DRIVER overview, available skills, and philosophy explanation
DRIVER is a methodology for building finance and quantitative analysis tools with AI assistance. It guides you from concept to completion through six stages.
Core principle: 互帮互助,因缘合和,互相成就
| Chinese | Pinyin | Meaning |
|---|---|---|
| 互帮互助 | hu bang hu zhu | Mutual help, helping each other |
| 因缘合和 | yin yuan he he | Causes and conditions coming together (interdependent arising) |
| 互相成就 | hu xiang cheng jiu | Accomplishing together, mutual achievement |
What this means in practice:
DEFINE (开题调研)
"What are we building? What already exists?"
开题 = Open the topic 调研 = Research/investigate
↓
REPRESENT
"How do we break this into buildable pieces?"

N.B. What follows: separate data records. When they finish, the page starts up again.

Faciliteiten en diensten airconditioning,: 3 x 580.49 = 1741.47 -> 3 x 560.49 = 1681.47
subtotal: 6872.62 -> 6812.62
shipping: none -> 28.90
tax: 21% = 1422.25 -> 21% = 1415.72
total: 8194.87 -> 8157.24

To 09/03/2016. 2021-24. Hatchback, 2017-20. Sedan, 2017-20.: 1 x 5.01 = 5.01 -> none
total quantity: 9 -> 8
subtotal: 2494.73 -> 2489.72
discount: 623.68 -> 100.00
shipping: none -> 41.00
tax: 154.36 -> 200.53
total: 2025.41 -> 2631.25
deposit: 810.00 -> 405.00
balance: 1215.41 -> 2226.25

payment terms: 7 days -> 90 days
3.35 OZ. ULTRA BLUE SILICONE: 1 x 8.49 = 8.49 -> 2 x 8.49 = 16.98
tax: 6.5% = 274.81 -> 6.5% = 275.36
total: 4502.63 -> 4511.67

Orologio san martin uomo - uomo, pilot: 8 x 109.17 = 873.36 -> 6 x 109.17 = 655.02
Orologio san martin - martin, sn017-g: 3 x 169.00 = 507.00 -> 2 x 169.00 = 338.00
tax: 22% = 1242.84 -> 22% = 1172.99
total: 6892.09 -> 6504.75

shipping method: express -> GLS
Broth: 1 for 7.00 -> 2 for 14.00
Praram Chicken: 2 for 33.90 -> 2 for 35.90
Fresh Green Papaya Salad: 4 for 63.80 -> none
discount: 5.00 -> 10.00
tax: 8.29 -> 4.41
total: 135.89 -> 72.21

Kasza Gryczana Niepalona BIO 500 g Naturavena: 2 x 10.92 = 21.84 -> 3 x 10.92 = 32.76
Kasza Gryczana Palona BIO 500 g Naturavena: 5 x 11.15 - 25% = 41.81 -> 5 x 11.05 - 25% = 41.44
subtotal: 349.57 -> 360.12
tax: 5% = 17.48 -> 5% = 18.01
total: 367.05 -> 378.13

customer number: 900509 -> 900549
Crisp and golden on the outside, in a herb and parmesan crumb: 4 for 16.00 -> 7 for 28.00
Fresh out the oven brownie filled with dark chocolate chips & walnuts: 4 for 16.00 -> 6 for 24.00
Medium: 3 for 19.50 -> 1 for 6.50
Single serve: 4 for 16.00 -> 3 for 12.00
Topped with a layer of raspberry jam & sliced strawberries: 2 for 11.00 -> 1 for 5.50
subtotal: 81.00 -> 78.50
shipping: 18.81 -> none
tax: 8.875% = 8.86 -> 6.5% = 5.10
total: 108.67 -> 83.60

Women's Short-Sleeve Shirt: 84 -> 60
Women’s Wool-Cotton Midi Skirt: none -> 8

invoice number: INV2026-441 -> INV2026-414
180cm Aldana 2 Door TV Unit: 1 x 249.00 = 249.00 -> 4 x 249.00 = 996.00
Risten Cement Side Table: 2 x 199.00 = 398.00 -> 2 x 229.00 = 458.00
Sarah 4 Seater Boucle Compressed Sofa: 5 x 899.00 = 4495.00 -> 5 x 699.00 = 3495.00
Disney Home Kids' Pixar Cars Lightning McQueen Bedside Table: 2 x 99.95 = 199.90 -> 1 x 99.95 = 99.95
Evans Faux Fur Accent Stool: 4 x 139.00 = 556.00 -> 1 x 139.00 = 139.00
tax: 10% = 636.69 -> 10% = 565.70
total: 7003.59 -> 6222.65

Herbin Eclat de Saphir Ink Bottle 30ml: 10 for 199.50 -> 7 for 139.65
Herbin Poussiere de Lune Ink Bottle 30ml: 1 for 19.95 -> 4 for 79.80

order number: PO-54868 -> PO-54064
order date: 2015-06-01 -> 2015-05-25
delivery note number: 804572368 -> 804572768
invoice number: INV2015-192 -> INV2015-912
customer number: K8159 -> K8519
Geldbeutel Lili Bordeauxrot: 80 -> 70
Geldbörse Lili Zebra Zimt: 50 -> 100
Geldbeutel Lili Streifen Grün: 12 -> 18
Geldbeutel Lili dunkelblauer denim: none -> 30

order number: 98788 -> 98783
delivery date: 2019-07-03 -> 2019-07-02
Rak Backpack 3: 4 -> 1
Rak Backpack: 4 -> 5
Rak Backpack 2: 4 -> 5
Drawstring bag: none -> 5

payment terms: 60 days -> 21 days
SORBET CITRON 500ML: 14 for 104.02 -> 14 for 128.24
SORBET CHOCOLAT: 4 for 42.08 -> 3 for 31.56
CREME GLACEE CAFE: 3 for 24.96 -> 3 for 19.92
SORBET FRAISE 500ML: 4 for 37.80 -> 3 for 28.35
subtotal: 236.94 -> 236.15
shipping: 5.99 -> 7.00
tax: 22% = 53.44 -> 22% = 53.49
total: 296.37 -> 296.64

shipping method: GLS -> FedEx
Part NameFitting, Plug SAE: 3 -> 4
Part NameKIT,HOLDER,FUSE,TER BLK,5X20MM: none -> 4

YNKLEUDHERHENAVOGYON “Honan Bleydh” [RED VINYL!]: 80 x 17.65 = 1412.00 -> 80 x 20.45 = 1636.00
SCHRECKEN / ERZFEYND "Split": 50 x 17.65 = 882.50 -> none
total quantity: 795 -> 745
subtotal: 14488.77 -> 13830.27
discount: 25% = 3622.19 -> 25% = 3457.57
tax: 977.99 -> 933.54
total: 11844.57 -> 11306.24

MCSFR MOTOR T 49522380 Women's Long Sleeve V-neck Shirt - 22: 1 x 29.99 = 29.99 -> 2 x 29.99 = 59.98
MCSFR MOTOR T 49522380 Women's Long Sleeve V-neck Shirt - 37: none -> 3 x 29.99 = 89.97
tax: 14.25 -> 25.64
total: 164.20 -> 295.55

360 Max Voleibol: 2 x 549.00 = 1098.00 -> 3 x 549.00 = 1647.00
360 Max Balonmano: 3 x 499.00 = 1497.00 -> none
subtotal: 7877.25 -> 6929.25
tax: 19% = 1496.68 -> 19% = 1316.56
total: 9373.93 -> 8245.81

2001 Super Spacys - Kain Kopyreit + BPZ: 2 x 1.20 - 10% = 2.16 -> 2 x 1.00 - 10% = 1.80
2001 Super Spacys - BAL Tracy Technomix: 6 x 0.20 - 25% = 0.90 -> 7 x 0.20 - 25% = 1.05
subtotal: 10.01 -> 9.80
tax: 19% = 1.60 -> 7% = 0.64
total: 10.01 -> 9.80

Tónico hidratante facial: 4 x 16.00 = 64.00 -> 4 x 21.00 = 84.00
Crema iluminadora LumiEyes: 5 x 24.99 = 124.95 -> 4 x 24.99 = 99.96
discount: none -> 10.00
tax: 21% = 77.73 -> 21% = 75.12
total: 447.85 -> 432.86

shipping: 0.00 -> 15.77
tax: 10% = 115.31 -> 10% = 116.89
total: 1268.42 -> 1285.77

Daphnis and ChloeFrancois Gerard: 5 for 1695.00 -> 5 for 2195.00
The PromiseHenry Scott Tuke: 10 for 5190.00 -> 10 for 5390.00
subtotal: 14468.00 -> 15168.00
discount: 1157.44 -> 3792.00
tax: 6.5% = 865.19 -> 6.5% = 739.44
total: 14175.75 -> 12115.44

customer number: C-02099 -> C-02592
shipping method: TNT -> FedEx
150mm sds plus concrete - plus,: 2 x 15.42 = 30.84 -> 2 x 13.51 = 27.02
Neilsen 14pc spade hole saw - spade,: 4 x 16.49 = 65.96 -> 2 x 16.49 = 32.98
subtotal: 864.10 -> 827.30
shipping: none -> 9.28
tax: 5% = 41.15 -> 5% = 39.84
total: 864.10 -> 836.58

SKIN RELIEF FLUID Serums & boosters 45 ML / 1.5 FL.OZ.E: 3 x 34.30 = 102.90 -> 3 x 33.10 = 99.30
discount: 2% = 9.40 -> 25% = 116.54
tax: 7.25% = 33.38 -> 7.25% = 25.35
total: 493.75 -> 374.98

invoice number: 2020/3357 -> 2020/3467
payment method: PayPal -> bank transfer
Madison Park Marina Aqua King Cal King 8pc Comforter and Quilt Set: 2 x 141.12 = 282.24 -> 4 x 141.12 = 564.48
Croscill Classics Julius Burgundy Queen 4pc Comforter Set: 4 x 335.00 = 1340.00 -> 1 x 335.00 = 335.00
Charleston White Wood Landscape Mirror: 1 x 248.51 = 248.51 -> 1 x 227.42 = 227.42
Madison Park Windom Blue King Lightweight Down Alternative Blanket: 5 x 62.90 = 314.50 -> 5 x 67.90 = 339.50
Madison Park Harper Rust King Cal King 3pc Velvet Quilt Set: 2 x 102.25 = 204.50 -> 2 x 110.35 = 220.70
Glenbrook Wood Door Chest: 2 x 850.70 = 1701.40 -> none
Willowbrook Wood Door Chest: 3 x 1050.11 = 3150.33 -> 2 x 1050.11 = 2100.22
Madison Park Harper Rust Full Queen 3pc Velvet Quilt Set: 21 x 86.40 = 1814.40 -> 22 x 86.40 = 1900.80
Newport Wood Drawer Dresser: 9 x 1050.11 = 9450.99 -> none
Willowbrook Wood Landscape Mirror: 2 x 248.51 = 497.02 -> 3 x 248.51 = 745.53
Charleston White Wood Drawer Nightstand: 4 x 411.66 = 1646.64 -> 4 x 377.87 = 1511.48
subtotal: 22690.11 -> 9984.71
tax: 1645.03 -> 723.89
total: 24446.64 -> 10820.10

Roadmap, data model, sections
↓
IMPLEMENT
"Build it, run it, show it"
Show don't tell — code speaks louder than plans
↓
VALIDATE
"Cross-check your instruments"
Known answers, reasonableness, edges, AI blind spots
↓
EVOLVE
"Package the final deliverable"
Self-contained export, ready for production
↓
REFLECT (Optional)
"What did we learn?"
Capture tech stack lessons, especially failures
DRIVER uses a flat, easy-to-navigate file structure. All project files live in a single folder (default: my-project/, customizable via .driver.json):
.driver.json # Project config (folder name)
my-project/
├── README.md # Project overview and structure
├── research.md # Research findings (分头研究)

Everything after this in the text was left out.